Food for Gold Bulls: Three Reasons Gold Could Be Set to Rebound
Gold fell about 3% through the first half of August, dropping below the key $1,200 support level. But a report by the World Gold Council released this week lists three key fundamental and technical reasons the gold price may well rebound in the near future.
- An unusually short market
- Financial market uncertainty remains
- Natural buyers may step in
As the WGC points out, dollar strength has been the primary driver behind gold over the last several months. The perception that the US will win the trade war, the anticipation of further Federal Reserve tightening and rate hike policy delays by both the European Central Bank and the Bank of Japan have boosted the greenback.
Peter Schiff has been saying that dollar strength simply isn’t going to last and that everybody betting on the US winning the trade war is wrong. There is also political pressure on the Fed to ease up on rate hikes. But even with dollar strength, the World Gold Councils sees some reasons for investors to be bullish on gold.
An Unusually Short Market
Speculative positioning in gold is increasingly short. CME managed money net long positions stand at lows not seen since 2006. Net combined speculative positions, which go back further, are negative for the first time since December 2001. As the WGC points out, in recent years, a large increase in short positions has been followed by a sharp rally in gold.
According to the WGC report, net shorts were more prevalent in previous decades, but there have been structural changes that make these positioning levels
different and likely short-lived.
- Economic development in emerging markets has diversified and increased gold’s consumer base.
- The expansion of EM foreign reserves has resulted in net gold demand by central banks.
- Gold production hedging has changed dramatically, reducing forward sales and de-hedging cumulative positions.
- The opportunity cost of holding gold is lower with lower real interest rates.
Continued Financial Market Risk
Despite all of the bullishness on the stock market in the US, the WGC sees plenty of market risk globally. As it points out, gold has already allowed non-US investors to hedge risks associated with a depreciating currency – for example, the euro, Chinese yuan and the Turkish lira. The WGC lists a number of reasons investors should be wary.
- The current US expansion is the second-longest in history. It has delivered the longest stock bull market in modern times, pushing valuations to multi-year highs while real rates remain subdued. We’re due for a crash.
- Trade war – expanding or maintaining sanctions for a longer period will likely damage global growth.
- Developed market economies are “heating up” bringing on the threat of inflation. As we have said repeatedly, inflation is good for gold.
- There is a risk of a Brexit spillover effect in the European economies.
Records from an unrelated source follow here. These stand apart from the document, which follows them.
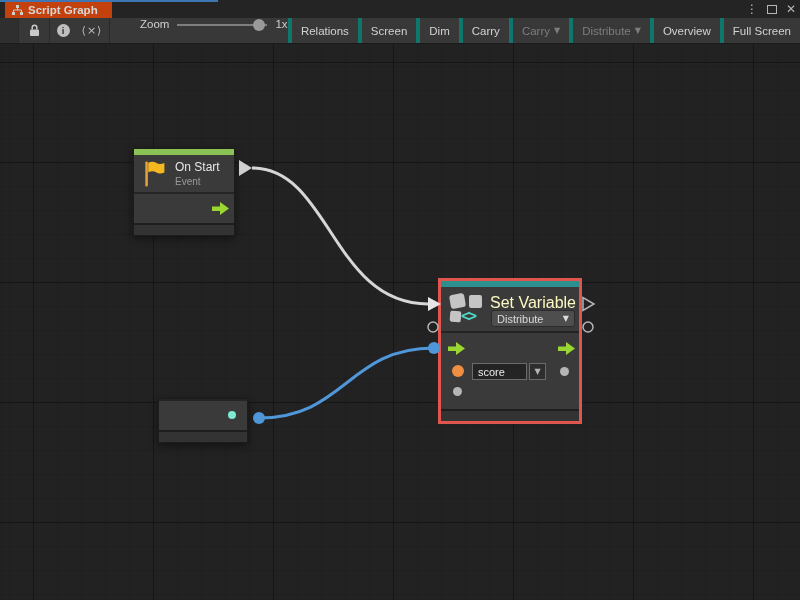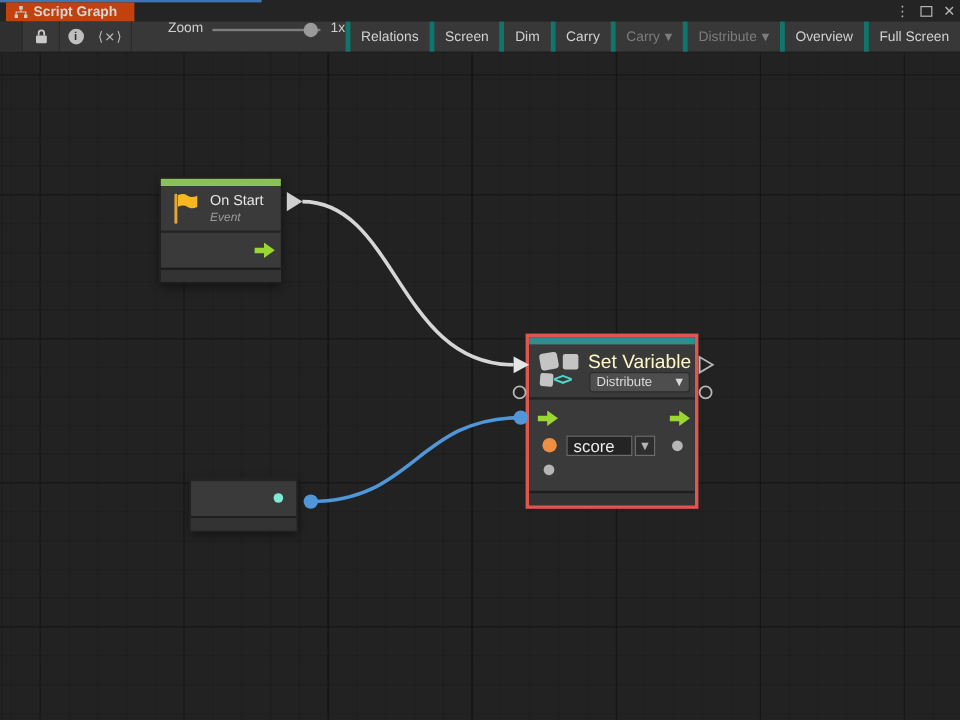--- a/index.html
+++ b/index.html
@@ -56,7 +56,7 @@
   .footgap { height:2px; background:#1e1e1e; }
   .foot { height:10px; background:#333333; }
   .ntitle { font-size:12px; color:#e6e6e6; }
-  .nsub { font-size:10px; color:#9a9a9a; margin-top:2px;font-style:italic; }
+  .nsub { font-size:10px; color:#9a9a9a; margin-top:2px; }
 
   
   .onstart { left:133px; top:104px; width:102px; }

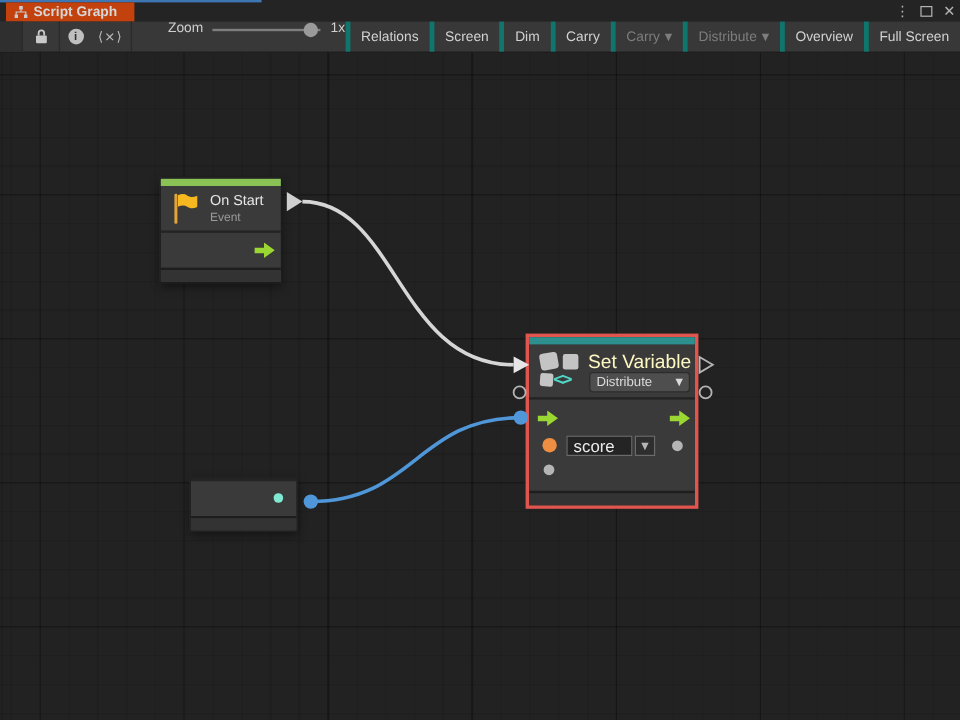--- a/index.html
+++ b/index.html
@@ -96,7 +96,7 @@
   .dot { border-radius:50%; }
   .score-field { position:absolute; left:31px; top:82px; height:17px; display:flex; gap:2px; }
   .score-text { width:55px; background:#242424; border:1px solid #6b6b6b; color:#ececec;
-        font-size:14px; display:flex; align-items:center; padding-left:5px; }
+        font-size:11px; display:flex; align-items:center; padding-left:5px; }
   .score-arrow { width:17px; background:#2e2e2e; border:1px solid #6b6b6b; color:#b5b5b5;
         display:flex; align-items:center; justify-content:center; }
   .score-arrow .dd-arrow { font-size:8px; }

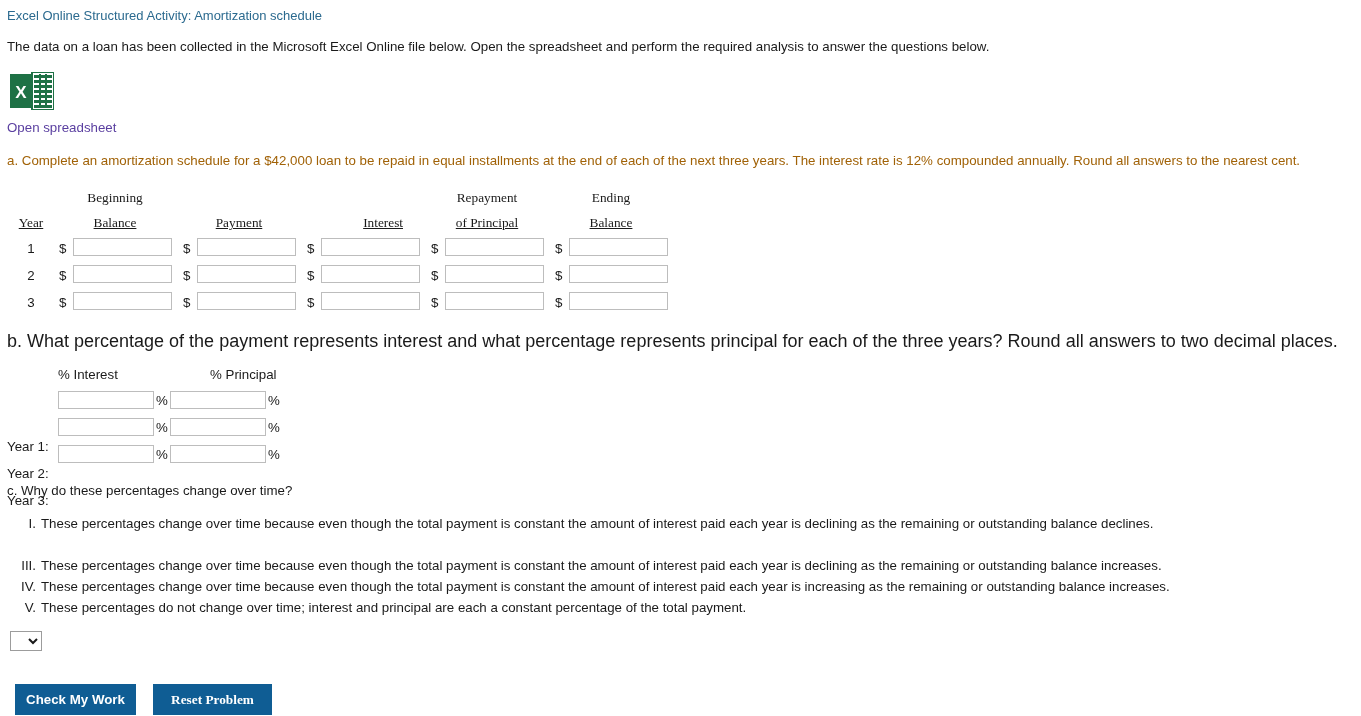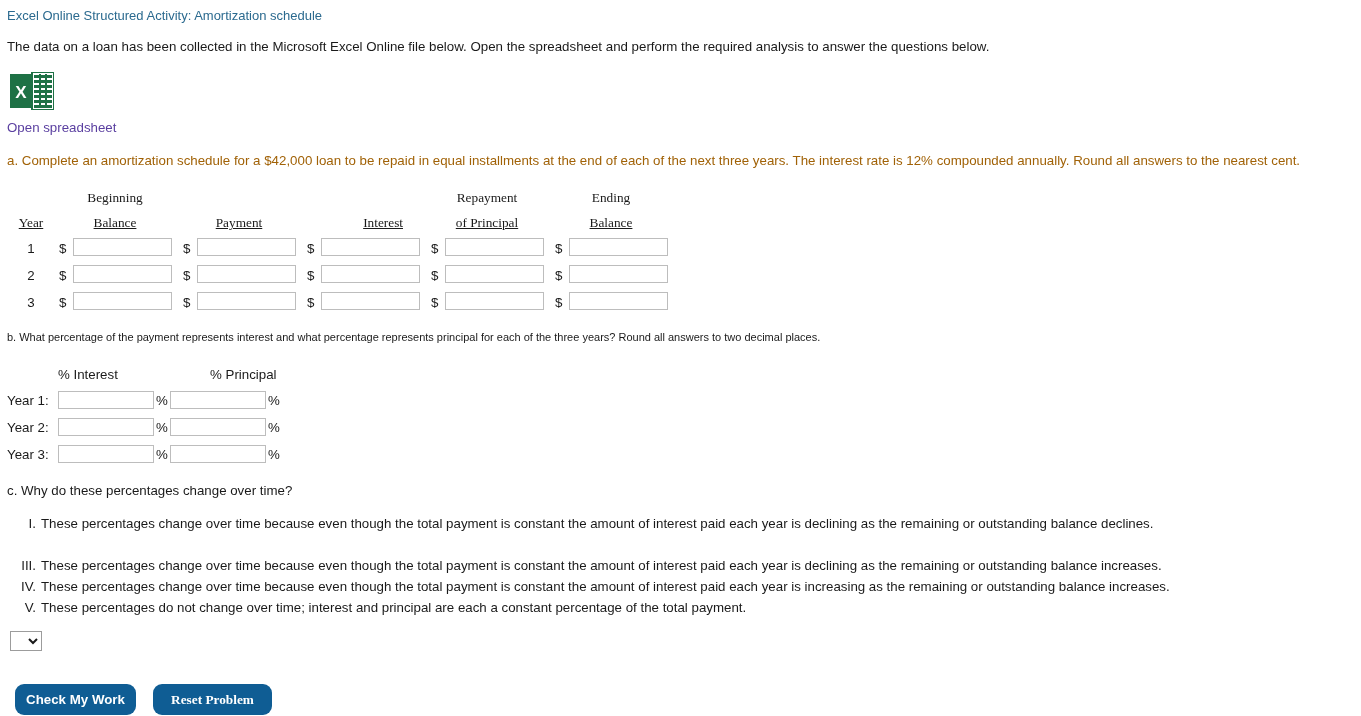--- a/index.html
+++ b/index.html
@@ -106,7 +106,7 @@
   .q-b {
     position: absolute;
     left: 7px; top: 331px;
-    font-size: 11px;
+    font-size: 18px;
     color: #1a1a1a;
     white-space: nowrap;
   }

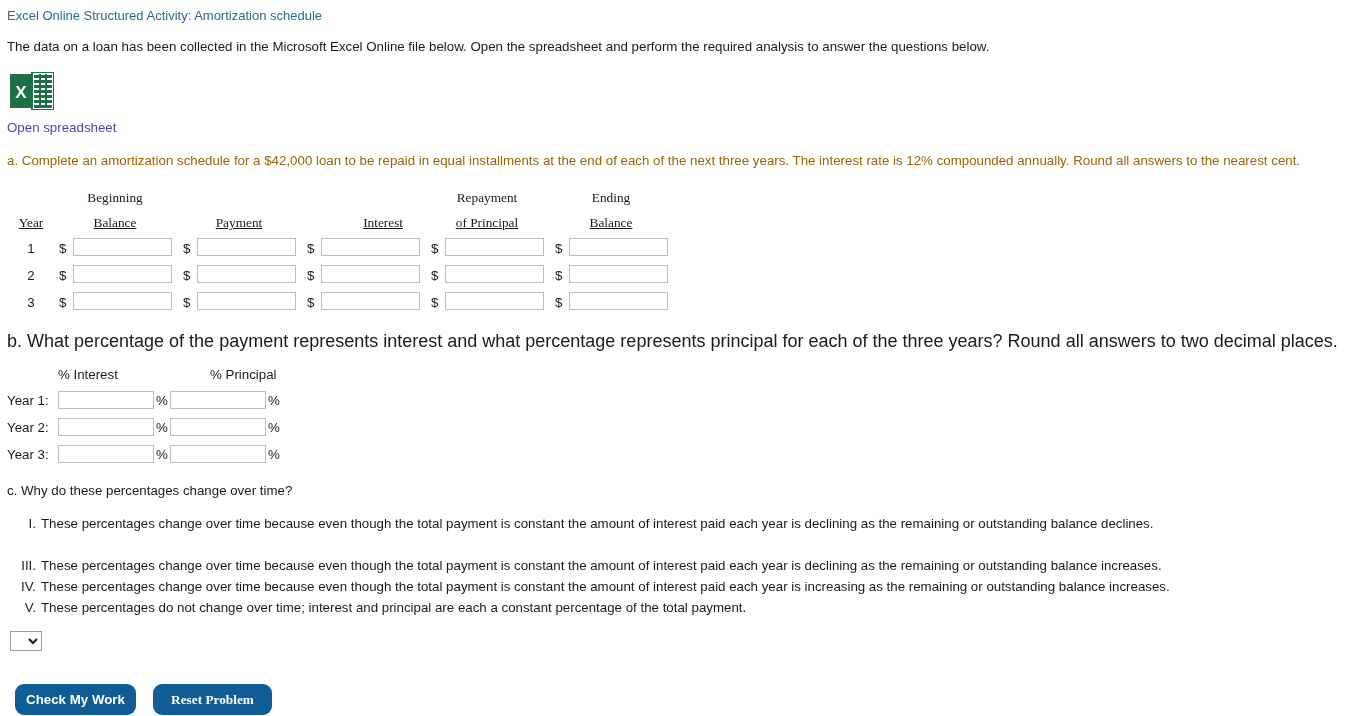--- a/index.html
+++ b/index.html
@@ -123,6 +123,7 @@
     color: #1a1a1a;
     line-height: 20px;
     white-space: nowrap;
+    margin-top: 46px;
   }
   .pctsign {
     position: absolute;

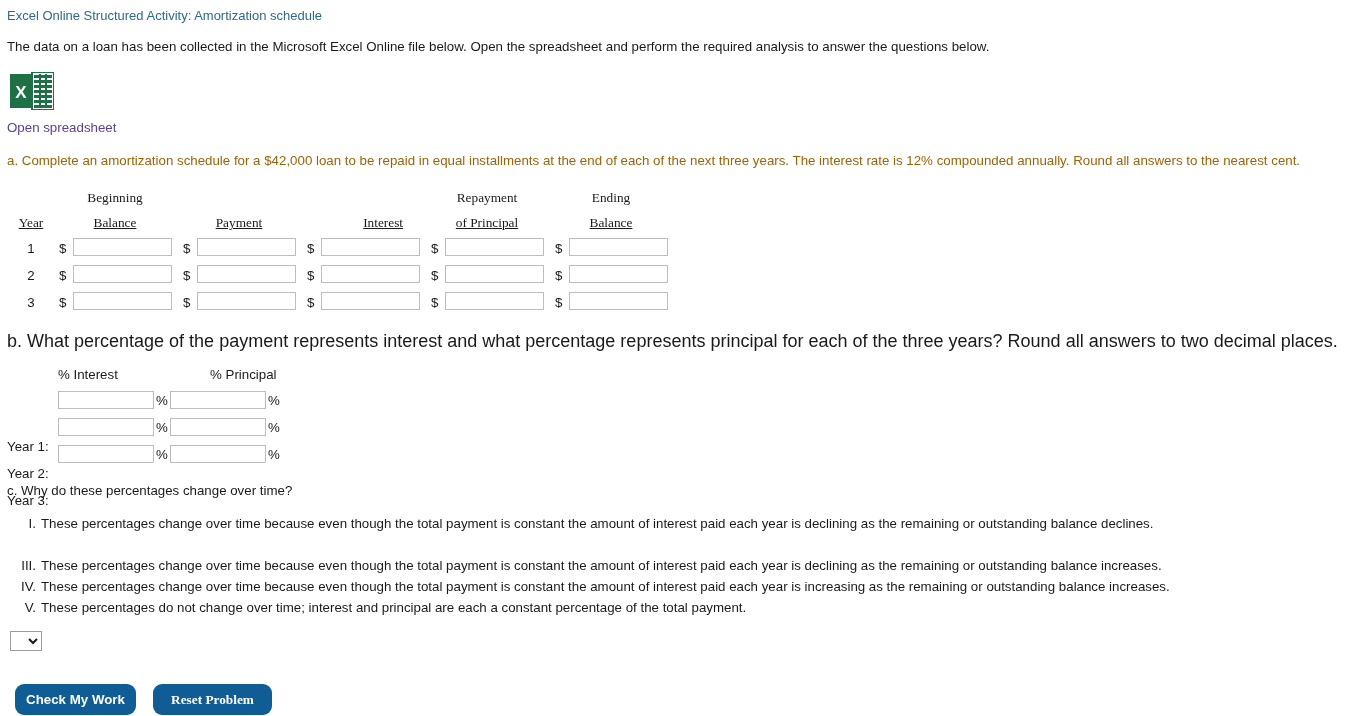--- a/index.html
+++ b/index.html
@@ -170,7 +170,7 @@
     position: absolute;
     height: 31px;
     border: none;
-    border-radius: 9px;
+    border-radius: 0;
     background: #0f5d94;
     color: #ffffff;
     font-family: "Liberation Sans", sans-serif;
Natural Gold Buyers May Step In
As we’ve been saying, gold is on sale. Lower prices will likely spark some demand.
Gold’s recent price pullback will likely support consumer demand as, historically, lower prices have increased jewelry buying. For investors, gold’s current price range may offer an attractive entry level.”
We’ve already seen signs of this. The Chinese are buying gold.
The rise in investment demand in Q2 has been linked in part to the depreciation of the yuan, as gold is often used as a currency hedge. This trend has continued into Q3 with increasing volumes in Shanghai and robust inflows in Chinese-listed ETFs over recent weeks.”
We’ve also seen a “tilt toward buying” in India. Demand for the yellow metal surged in July, and analysts expect a good growing season to boost Indian demand further in the second half of this year.
The World Gold Council Concludes that a period of heightened geopolitical risk with the potential to impact the global economy could be supportive of gold even with continued dollar strength – and as Peter has shown, continued dollar strength seems unlikely.
Gold could trade lower if the US dollar increases its strength, but in the light of positioning in US, and increased interest from buyers in China and India, the risks seem skewed towards a recovery.”